Access to information across African economies, which has been hindered by the fragmented nature of the respective markets, is currently threatening a $400 billion intra-Africa trade potential.
 
Africa Export-Import Bank (Afreximbank) said the present transactions value at $170 billion remained their due to wide gap in market information, which now needs to be closed to foster accelerated trade integration.

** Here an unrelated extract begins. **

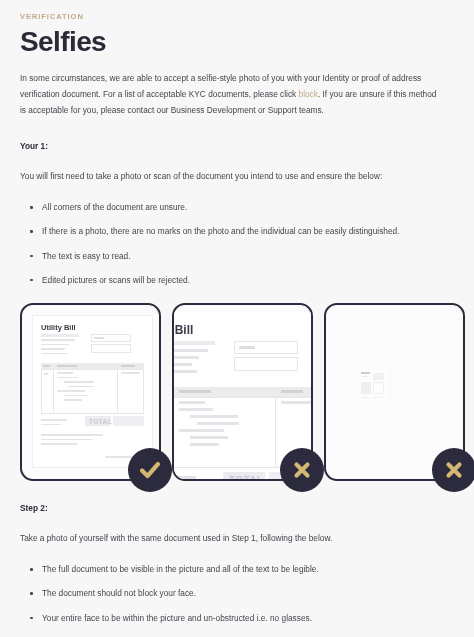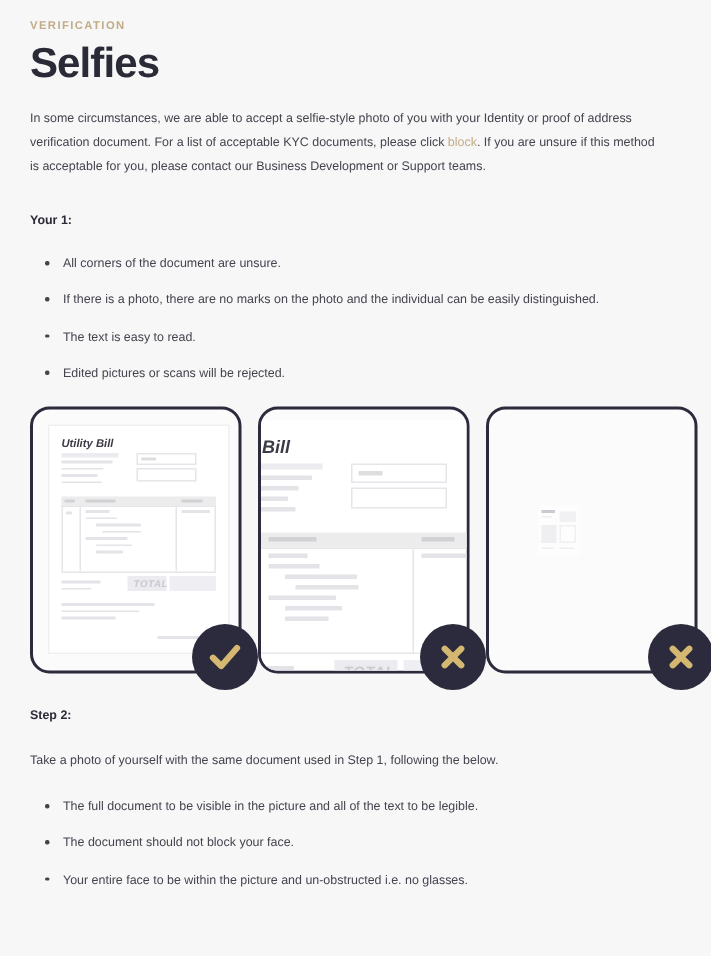"You will first need to" p.para { html: none -> <p>You will first need to take a photo or scan of the document you intend to use and ensure the below:</p> }
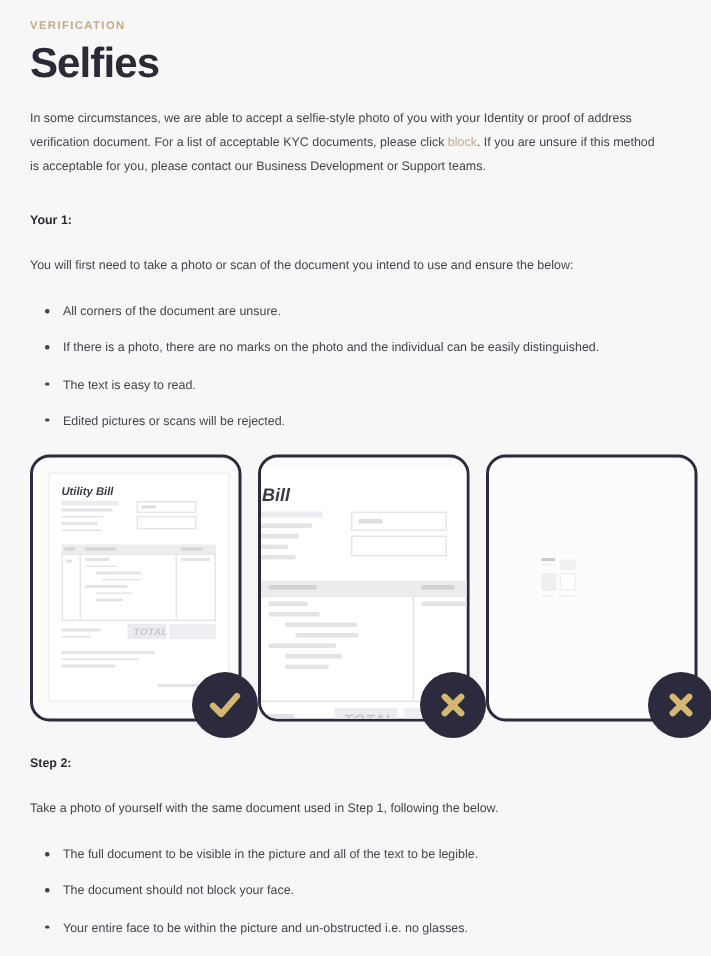"Utility Bill" .card { font-style: italic -> none }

Meanwhile, the size of intra-African trade could be doubled from the current level of about $170 billion per year to almost $400 billion by addressing the issue of availability of market information on the continent.

 
In a note at the weekend, the President of Afreximbank, Dr. Benedict Oramah, while meeting with the Advisory Group on Trade Finance and Export Development in Africa, said the potential is high to reach the $400 billion mark. He added that lack of knowledge of the continent and limited access to trade information among African businesses constituted major constraints to cross-border trade.
 
Already, a study on the regional value chains for leather and leather products, jointly commissioned by Afreximbank, UNCTAD and the Commonwealth Secretariat, found that Australia was the main source of tanned hides and skins for Southern Africa, including South Africa. Although Zambia exported the same products at lower costs, its exports were higher than South Africa’s imports.
 
The report said South Africa imported leather that had been further prepared after tanning from India at double the price at which Ethiopia exported such leather, while Mauritius and Nigeria imported leather products from Italy and Belgium at much higher costs than what South Africa and Botswana exported them for.
 
Kenya imported raw hides from New Zealand, while Burundi exported the same product to the world at a much lower price and West African countries, on average, imported meats worth more than $3 billion per annum from Argentina and Australia even though Mali, Chad, and Sudan could supply all the meats required by the region.
 
Oramah argued that if Europe, with a population of 550 million people in 28 countries and a land area of 10.2 million square kilometres, could have intra-Europe trade of about $6 trillion. It was possible for Africa, which has double that population, nearly double the number of countries, and three times the land size, to achieve the same level, if not multiples, of such trade.
 
The Minister of Finance of Rwanda, Claver Gatete, therefore, called for increased effort to achieve economic integration in Africa, as a way of ensuring the continent’s development.